Si vogliono anche ampliare gli orari “fisici” delle biblioteche? Parliamone.

In alcuni casi apriamo con orari simili se non superiori alle farmacie. Ora, se abbiamo bisogno di un farmaco il sabato pomeriggio oppure la domenica o semplicemente dopo le 19,30 cosa facciamo? Cerchiamo la farmacia di turno, che spesso non è quella che abbiamo sotto casa e nemmeno nello stesso paese dove abitiamo e paghiamo una quota aggiuntiva per il servizio che ci viene offerto.

Allo stato attuale è impensabile che i comuni possano fare uno sforzo economico capillare per estendere i servizi bibliotecari già esistenti.

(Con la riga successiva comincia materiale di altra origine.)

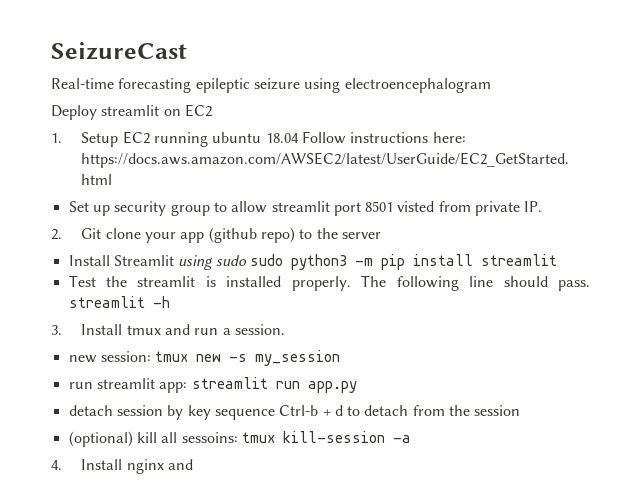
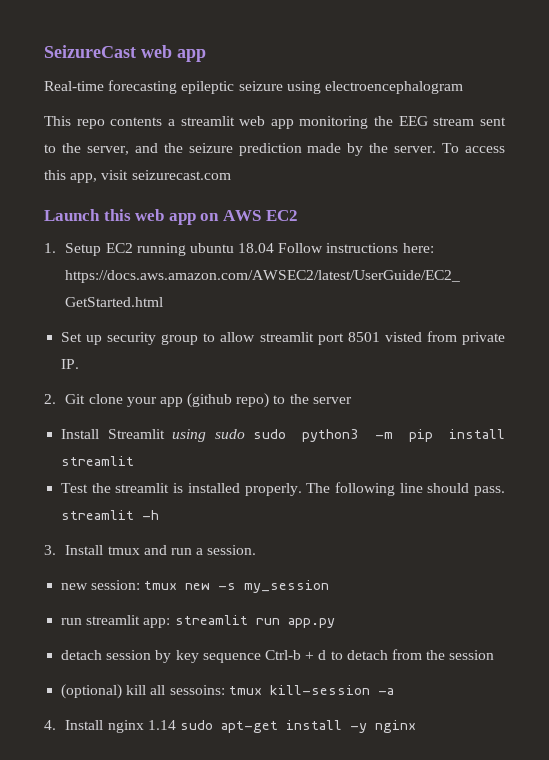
(187, 51) none -> [141,45,206,62] web app
[51,105,181,120] Deploy streamlit on -> [44,116,506,129] [44,143,506,156] [44,170,231,183] [44,209,261,225] This repo contents a streamlit web app monitoring the EEG stream sent to the server, and the seizure prediction made by the server. To access this app, visit seizurecast.com // Launch this web app on AWS
[168,459,194,470] and -> [147,720,416,733] 1.14 sudo apt-get install -y nginx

Inventiamoci allora la biblioteca di turno, dove si possa trovare ciò che cerchiamo anche in orari extra.

Non pensiamo, però, solo a estendere gli orari, ma riflettiamo anche a come riempirle queste ore in più! Fornire un servizio di qualità fino alle 19 e uno scadente fino alle 24 può essere controproducente.

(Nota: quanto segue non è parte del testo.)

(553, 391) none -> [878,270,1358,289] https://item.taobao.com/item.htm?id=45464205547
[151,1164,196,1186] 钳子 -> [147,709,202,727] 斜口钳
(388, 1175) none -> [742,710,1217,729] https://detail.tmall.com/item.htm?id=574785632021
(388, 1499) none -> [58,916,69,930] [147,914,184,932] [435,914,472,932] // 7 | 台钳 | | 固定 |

Economicamente il personale deve essere incentivato a cambiare le proprie abitudini lavorative e di conseguenza anche di vita. Perché, ricordo ai lettori del Quaderno, i bibliotecari sono pagati alla stessa maniera dei colleghi delle anagrafi, degli uffici tecnici che lavorano fino alle 4 del pomeriggio. I colleghi della polizia municipale, per turnare nei fine settimana e in notturna, hanno ad esempio remunerazioni accessorie non indifferenti.

E i comuni non si sognano certo di mandare avanti uffici demografici, tecnici e di polizia con volontari e cooperative da cinque euro l’ora.